One warning he is firm about, and it applies to everything in this course. "You can't outsource your understanding. These are tools to enhance understanding." A wiki you never read is not an understanding tool, it is a memory bank. The compounding that matters is what compounds in your head.
Where it all connects
These are not three ideas. They are one. Software 3.0 is the language. LLM-OS is the machine that language runs on. The self-evolving wiki is what you build when you take both seriously: a program written in English, running on the model as a computer, that maintains its own state on disk. Every agent in this course was a smaller instance of the same shape.
Takeaways
- Your prompts are programs. The system prompt is Software 3.0, no compile step, stochastic by design.

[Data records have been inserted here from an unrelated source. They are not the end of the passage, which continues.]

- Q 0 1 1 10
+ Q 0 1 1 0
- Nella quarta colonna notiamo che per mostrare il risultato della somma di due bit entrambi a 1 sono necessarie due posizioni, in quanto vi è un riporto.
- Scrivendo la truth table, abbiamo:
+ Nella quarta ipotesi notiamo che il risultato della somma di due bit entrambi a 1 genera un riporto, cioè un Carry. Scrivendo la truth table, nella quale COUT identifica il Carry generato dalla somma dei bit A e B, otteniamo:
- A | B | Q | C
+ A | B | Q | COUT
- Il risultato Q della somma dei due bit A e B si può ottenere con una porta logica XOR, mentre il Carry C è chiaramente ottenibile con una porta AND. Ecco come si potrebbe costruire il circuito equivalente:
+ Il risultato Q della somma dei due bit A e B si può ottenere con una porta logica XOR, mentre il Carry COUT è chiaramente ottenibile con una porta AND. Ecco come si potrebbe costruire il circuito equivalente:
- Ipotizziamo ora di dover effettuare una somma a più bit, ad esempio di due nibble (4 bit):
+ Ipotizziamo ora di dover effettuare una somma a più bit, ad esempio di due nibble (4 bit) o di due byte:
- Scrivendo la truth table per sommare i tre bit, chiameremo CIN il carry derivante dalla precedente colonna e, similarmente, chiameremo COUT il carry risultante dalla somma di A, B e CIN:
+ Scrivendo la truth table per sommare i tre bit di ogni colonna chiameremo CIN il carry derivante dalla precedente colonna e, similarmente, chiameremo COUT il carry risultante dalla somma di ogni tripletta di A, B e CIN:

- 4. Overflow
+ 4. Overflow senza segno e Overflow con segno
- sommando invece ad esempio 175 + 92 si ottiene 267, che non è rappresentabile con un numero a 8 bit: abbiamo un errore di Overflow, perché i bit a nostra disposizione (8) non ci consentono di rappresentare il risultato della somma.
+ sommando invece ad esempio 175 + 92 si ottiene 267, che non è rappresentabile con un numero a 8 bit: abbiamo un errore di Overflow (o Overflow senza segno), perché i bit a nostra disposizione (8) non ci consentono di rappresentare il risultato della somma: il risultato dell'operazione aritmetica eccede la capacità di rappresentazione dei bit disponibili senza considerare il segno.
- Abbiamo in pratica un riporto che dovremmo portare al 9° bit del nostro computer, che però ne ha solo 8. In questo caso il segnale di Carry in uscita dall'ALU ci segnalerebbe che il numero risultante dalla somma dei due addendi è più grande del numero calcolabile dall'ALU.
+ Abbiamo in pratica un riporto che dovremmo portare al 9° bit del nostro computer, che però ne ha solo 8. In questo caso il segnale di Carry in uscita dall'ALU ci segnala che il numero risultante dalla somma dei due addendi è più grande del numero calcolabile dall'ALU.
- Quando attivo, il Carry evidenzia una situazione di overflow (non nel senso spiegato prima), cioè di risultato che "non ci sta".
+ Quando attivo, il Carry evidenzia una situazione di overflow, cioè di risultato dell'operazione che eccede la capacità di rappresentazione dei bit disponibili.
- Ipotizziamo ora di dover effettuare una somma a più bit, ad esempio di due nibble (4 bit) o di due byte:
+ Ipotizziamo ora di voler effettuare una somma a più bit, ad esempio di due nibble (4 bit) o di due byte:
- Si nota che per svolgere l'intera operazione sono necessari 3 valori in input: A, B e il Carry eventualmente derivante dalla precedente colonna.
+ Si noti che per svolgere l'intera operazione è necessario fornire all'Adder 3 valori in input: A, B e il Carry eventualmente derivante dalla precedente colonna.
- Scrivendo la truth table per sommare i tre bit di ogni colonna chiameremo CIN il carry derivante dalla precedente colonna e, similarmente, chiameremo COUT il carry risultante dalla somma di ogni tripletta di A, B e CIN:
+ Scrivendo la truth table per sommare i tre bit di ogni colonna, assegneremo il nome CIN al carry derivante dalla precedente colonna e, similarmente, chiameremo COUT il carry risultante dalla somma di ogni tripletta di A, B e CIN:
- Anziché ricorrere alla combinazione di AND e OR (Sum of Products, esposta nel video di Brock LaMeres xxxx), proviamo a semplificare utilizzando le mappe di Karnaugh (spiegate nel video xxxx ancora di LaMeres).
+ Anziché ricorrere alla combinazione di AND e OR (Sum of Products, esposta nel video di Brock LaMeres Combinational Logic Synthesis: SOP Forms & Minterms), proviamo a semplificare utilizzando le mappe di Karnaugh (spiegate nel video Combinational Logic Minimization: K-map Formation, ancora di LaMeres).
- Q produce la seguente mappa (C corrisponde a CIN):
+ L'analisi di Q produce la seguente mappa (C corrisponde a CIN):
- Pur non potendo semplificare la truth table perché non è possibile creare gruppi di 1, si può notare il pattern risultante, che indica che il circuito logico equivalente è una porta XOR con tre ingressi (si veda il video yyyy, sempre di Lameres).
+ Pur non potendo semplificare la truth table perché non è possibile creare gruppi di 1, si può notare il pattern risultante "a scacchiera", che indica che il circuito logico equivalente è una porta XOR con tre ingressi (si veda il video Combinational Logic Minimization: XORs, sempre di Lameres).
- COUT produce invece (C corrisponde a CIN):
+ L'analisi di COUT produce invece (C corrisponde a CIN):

- The model is the computer: context is RAM, tools are peripherals, the filesystem is disk. The whole course was engineering against that machine.
- A wiki the model maintains compounds because the bookkeeping cost goes to zero. But you still have to read it. Understanding does not outsource.
- We are in the 1960s of this. What you build now is the centralized, early version. The shape will move.
Where this goes next
There is no next lesson. That is the point. You started with a model calling tools in a loop, and you now have the frame around it: English as code, the model as a computer, knowledge that maintains itself. The frame does not build anything on its own. Go back to the loop. Pick a real task, write the smallest agent that could do it, watch where it breaks, and fix that. The understanding only compounds if you keep your hands on the work.